General MYERS. Could I chime in a little bit for Congressman Spratt? I would like to tag along with what the Secretary said. I think another way of saying that is that Iraq over the last decade has become a master, a regime-a master of deception. As he said, they have gone underground, they have gone mobile, they combine their biological and chemical weapons production with legitimate

facilities, making it very difficult to sort out one from the other because they can convert so quickly.

I think we found out when we had U.N. inspectors over there that very often inspectors would come to the front door, and out the back door went the evidence. We know that as well. So it is going to make this problem of discovery just very, very difficult.

Mr. SPRATT. I simply want to make two points. One is what they did accomplish shouldn't be diminished, particularly in the early part of their efforts. It is substantial. And second, they need to be backed up if they are going to be put back there. There might be some advantage to sending them back there robustly to try to ferret out, particularly the VX and the biological weapon agents that we might see thrown against us if we later invade.

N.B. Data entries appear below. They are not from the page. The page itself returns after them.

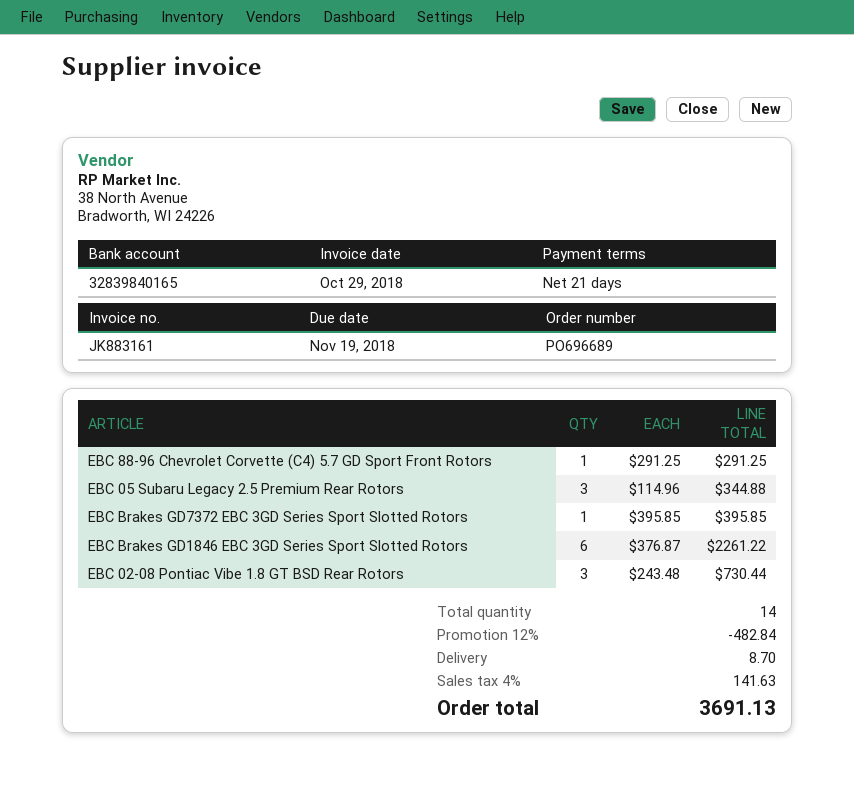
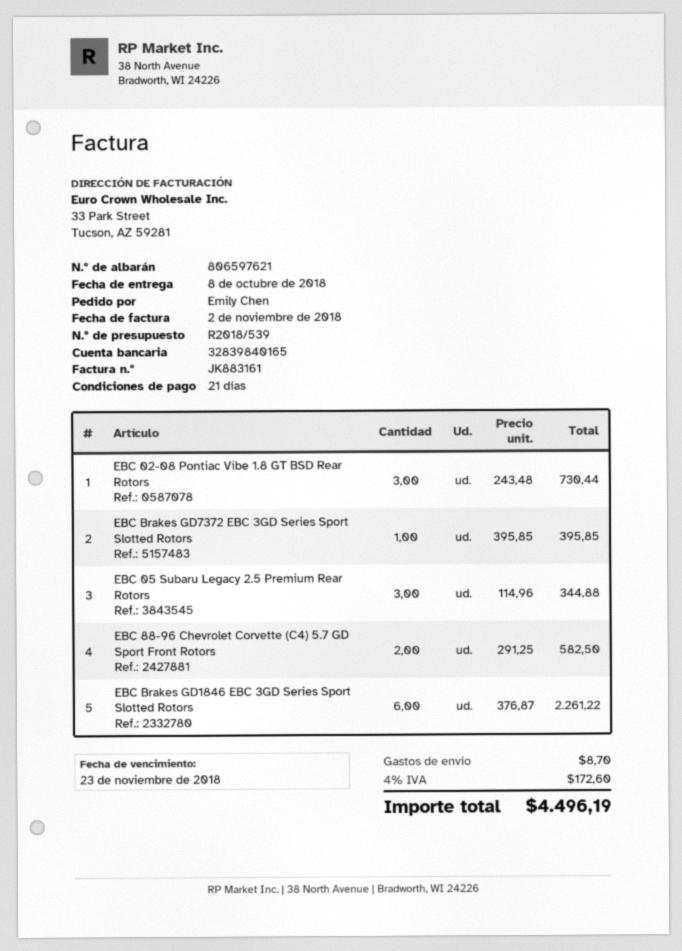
invoice date: 2018-10-29 -> 2018-11-02
due date: 2018-11-19 -> 2018-11-23
EBC 88-96 Chevrolet Corvette (C4) 5.7 GD Sport Front Rotors: 1 x 291.25 = 291.25 -> 2 x 291.25 = 582.50
discount: 12% = 482.84 -> none
tax: 4% = 141.63 -> 4% = 172.60
total: 3691.13 -> 4496.19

Secretary RUMSFELD. That is a fair comment. I mean, those are issues one has to put on the balance. The potential advantage is that you are characterizing that they are not nothing, they are something that isn't trivial, and balance it against the attitude of the regime and the determination of the regime, which is for us to not have knowledge of what it is they are doing. If there is anything that is clear, that is it. And second, the fact that time is passing, and how much time, how many years, does one want to allow to pass given the progress that is being made with respect to their weapons programs?

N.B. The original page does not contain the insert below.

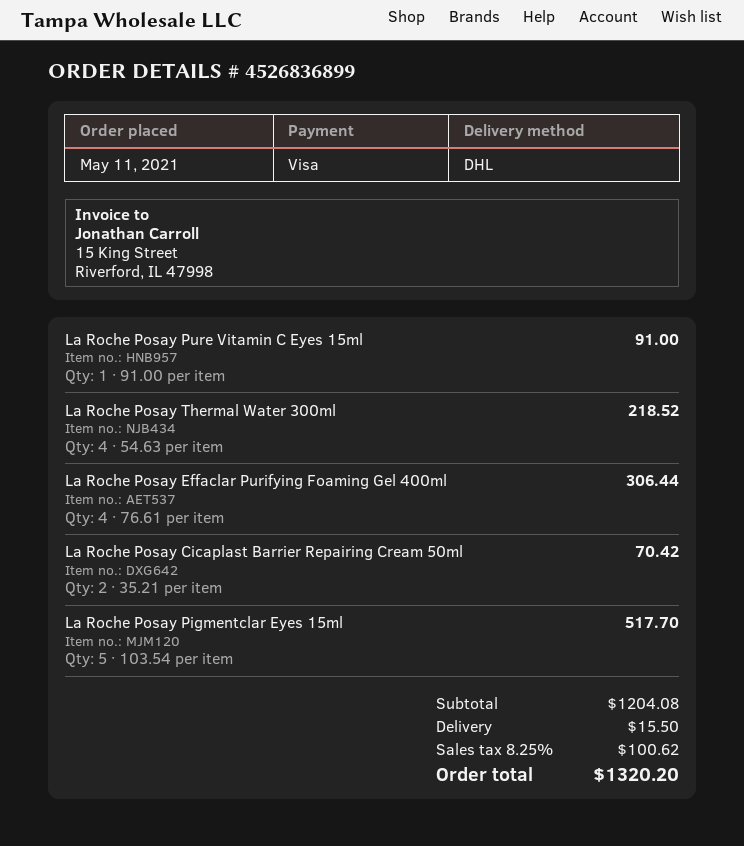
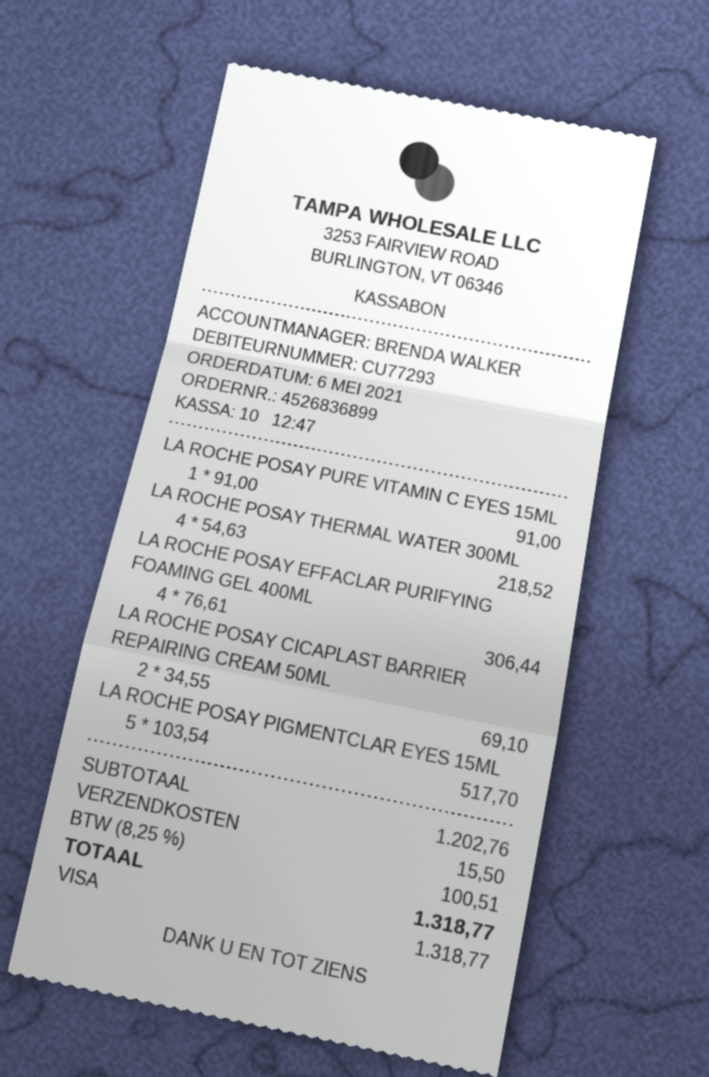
order date: 2021-05-11 -> 2021-05-06
La Roche Posay Cicaplast Barrier Repairing Cream 50ml: 2 x 35.21 = 70.42 -> 2 x 34.55 = 69.10
subtotal: 1204.08 -> 1202.76
tax: 8.25% = 100.62 -> 8.25% = 100.51
total: 1320.20 -> 1318.77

Mr. HUNTER. I thank the gentleman. And, Mr. Secretary, we had the inspectors in front of us. The essence of their testimony was in the early years, when we had a virtual occupation of the country, they were acquiescent, and that is when we made the fairly major finds. But then in the later years, the only person there when they got to these facilities, the vast majority, was the piano player. There was nobody else there. And that they were met by the Iraqi bureaucracy at over 1,200 of these facilities, with nothing inside. They were virtually hollow inspections.

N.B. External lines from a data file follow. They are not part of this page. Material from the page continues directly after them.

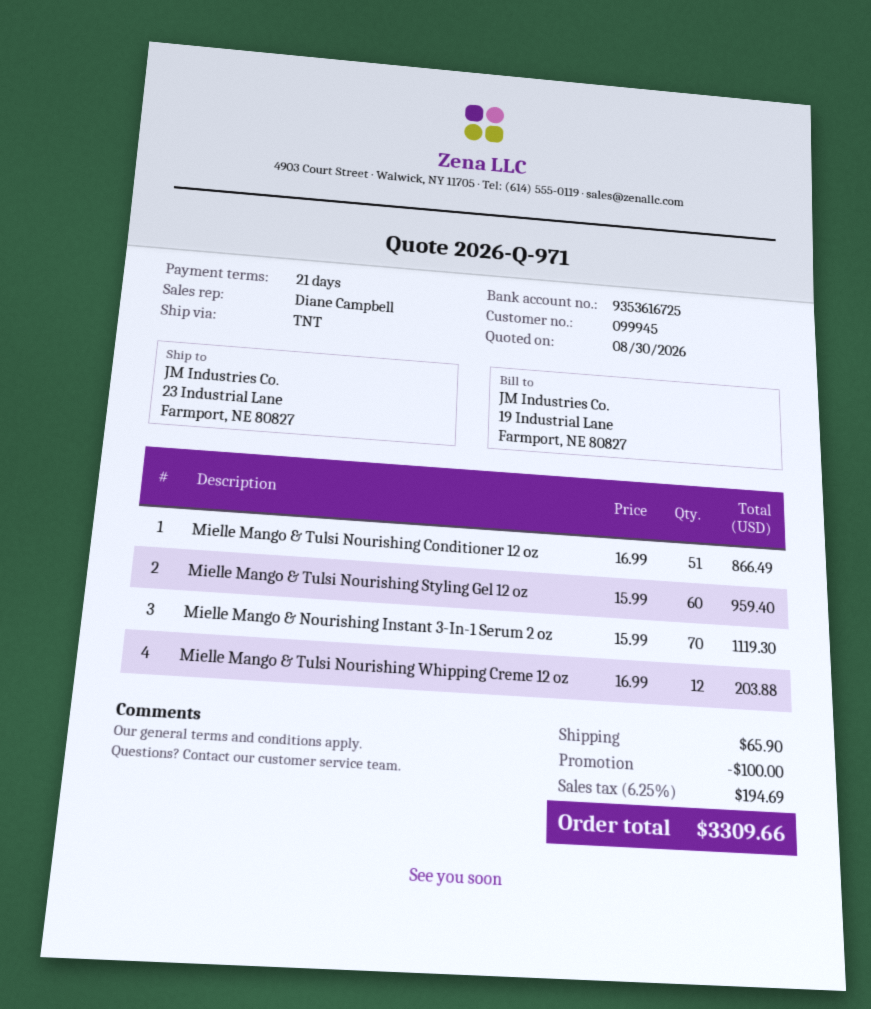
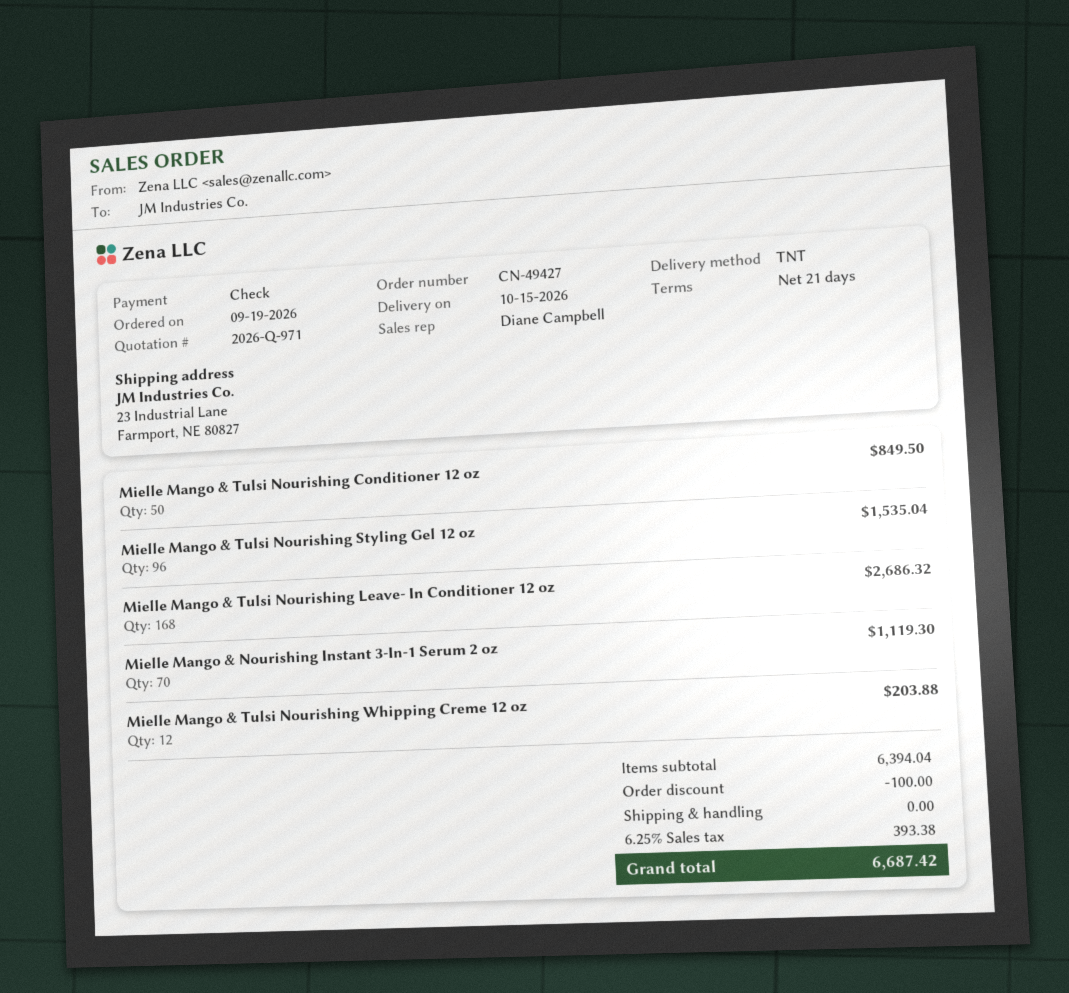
Mielle Mango & Tulsi Nourishing Conditioner 12 oz: 51 for 866.49 -> 50 for 849.50
Mielle Mango & Tulsi Nourishing Styling Gel 12 oz: 60 for 959.40 -> 96 for 1535.04
Mielle Mango & Tulsi Nourishing Leave- In Conditioner 12 oz: none -> 168 for 2686.32
shipping: 65.90 -> 0.00
tax: 6.25% = 194.69 -> 6.25% = 393.38
total: 3309.66 -> 6687.42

Nonetheless, I think this is an area that our members are very, very interested in. And the gentleman has spent a couple hundred hours on this issue, the fine gentleman from New Jersey Mr. Saxton.

Mr. SAXTON. Thank you, Mr. Chairman. Just to follow up on the Chairman's comments, Mr. Secretary, last week we hosted before the committee Dr. David Kay, who is the former United Nations chief nuclear weapons inspector in Iraq, and Dr. Richard Spertzel, who is the former head of the biology section of the inspection team. And the message was unmistakably one of frustration; of inability to get the cooperation of the Iraqis; of experiences like being made to wait in parking lots for days, and then to be turned away from a facility; and just a general notion that at least the inspection effort that was made in the nineties was unsuccessful, to the point of finally being ejected from the country.

So that is a frustration which we talked about at length with Dr. Kay and Dr. Spertzel, and then asked them what it would take to be successful in a future effort at such an inspection. And they said that without the total cooperation of the Iraqi Government, that it would be next to impossible to do; and with a team many times the size of the team that was previously in Iraq, with those two conditions, perhaps it would be successful.